- [WORK ITEM]:
Reproduce the lines below verbatim. Pictures are to be omitted.

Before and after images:
######

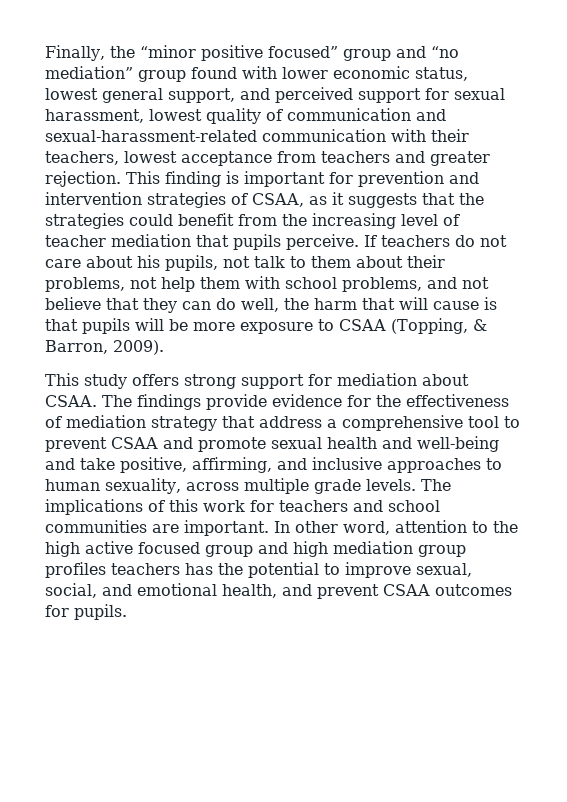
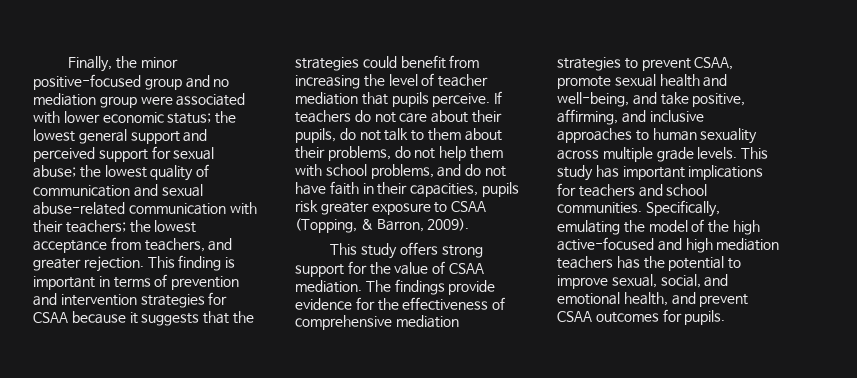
- Finally, the “minor positive focused” group and “no mediation” group found with lower economic status, lowest general support, and perceived support for sexual harassment, lowest quality of communication and sexual-harassment-related communication with their teachers, lowest acceptance from teachers and greater rejection.
+ Finally, the minor positive-focused group and no mediation group were associated with lower economic status; the lowest general support and perceived support for sexual abuse; the lowest quality of communication and sexual abuse-related communication with their teachers; the lowest acceptance from teachers, and greater rejection.
- This finding is important for prevention and intervention strategies of CSAA, as it suggests that the strategies could benefit from the increasing level of teacher mediation that pupils perceive.
+ This finding is important in terms of prevention and intervention strategies for CSAA because it suggests that the strategies could benefit from increasing the level of teacher mediation that pupils perceive.
- If teachers do not care about his pupils, not talk to them about their problems, not help them with school problems, and not believe that they can do well, the harm that will cause is that pupils will be more exposure to CSAA (Topping, & Barron, 2009).
+ If teachers do not care about their pupils, do not talk to them about their problems, do not help them with school problems, and do not have faith in their capacities, pupils risk greater exposure to CSAA (Topping, & Barron, 2009).
- This study offers strong support for mediation about CSAA.
+ This study offers strong support for the value of CSAA mediation.
- The findings provide evidence for the effectiveness of mediation strategy that address a comprehensive tool to prevent CSAA and promote sexual health and well-being and take positive, affirming, and inclusive approaches to human sexuality, across multiple grade levels.
+ The findings provide evidence for the effectiveness of comprehensive mediation strategies to prevent CSAA, promote sexual health and well-being, and take positive, affirming, and inclusive approaches to human sexuality across multiple grade levels.
- The implications of this work for teachers and school communities are important. In other word, attention to the high active focused group and high mediation group profiles teachers has the potential to improve sexual, social, and emotional health, and prevent CSAA outcomes for pupils.
+ This study has important implications for teachers and school communities. Specifically, emulating the model of the high active-focused and high mediation teachers has the potential to improve sexual, social, and emotional health, and prevent CSAA outcomes for pupils.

######

- [EXERCISE OUTPUT]:
- Finally, the “minor positive focused” group and “no mediation” group found with lower economic status, lowest general support, and perceived support for sexual harassment, lowest quality of communication and sexual-harassment-related communication with their teachers, lowest acceptance from teachers and greater rejection.
+ Finally, the minor positive-focused group and no mediation group were associated with lower economic status; the lowest general support and perceived support for sexual abuse; the lowest quality of communication and sexual abuse-related communication with their teachers; the lowest acceptance from teachers, and greater rejection.
- This finding is important for prevention and intervention strategies of CSAA, as it suggests that the strategies could benefit from the increasing level of teacher mediation that pupils perceive.
+ This finding is important in terms of prevention and intervention strategies for CSAA because it suggests that the strategies could benefit from increasing the level of teacher mediation that pupils perceive.
- If teachers do not care about his pupils, not talk to them about their problems, not help them with school problems, and not believe that they can do well, the harm that will cause is that pupils will be more exposure to CSAA (Topping, & Barron, 2009).
+ If teachers do not care about their pupils, do not talk to them about their problems, do not help them with school problems, and do not have faith in their capacities, pupils risk greater exposure to CSAA (Topping, & Barron, 2009).
- This study offers strong support for mediation about CSAA.
+ This study offers strong support for the value of CSAA mediation.
- The findings provide evidence for the effectiveness of mediation strategy that address a comprehensive tool to prevent CSAA and promote sexual health and well-being and take positive, affirming, and inclusive approaches to human sexuality, across multiple grade levels.
+ The findings provide evidence for the effectiveness of comprehensive mediation strategies to prevent CSAA, promote sexual health and well-being, and take positive, affirming, and inclusive approaches to human sexuality across multiple grade levels.
- The implications of this work for teachers and school communities are important. In other word, attention to the high active focused group and high mediation group profiles teachers has the potential to improve sexual, social, and emotional health, and prevent CSAA outcomes for pupils.
+ This study has important implications for teachers and school communities. Specifically, emulating the model of the high active-focused and high mediation teachers has the potential to improve sexual, social, and emotional health, and prevent CSAA outcomes for pupils.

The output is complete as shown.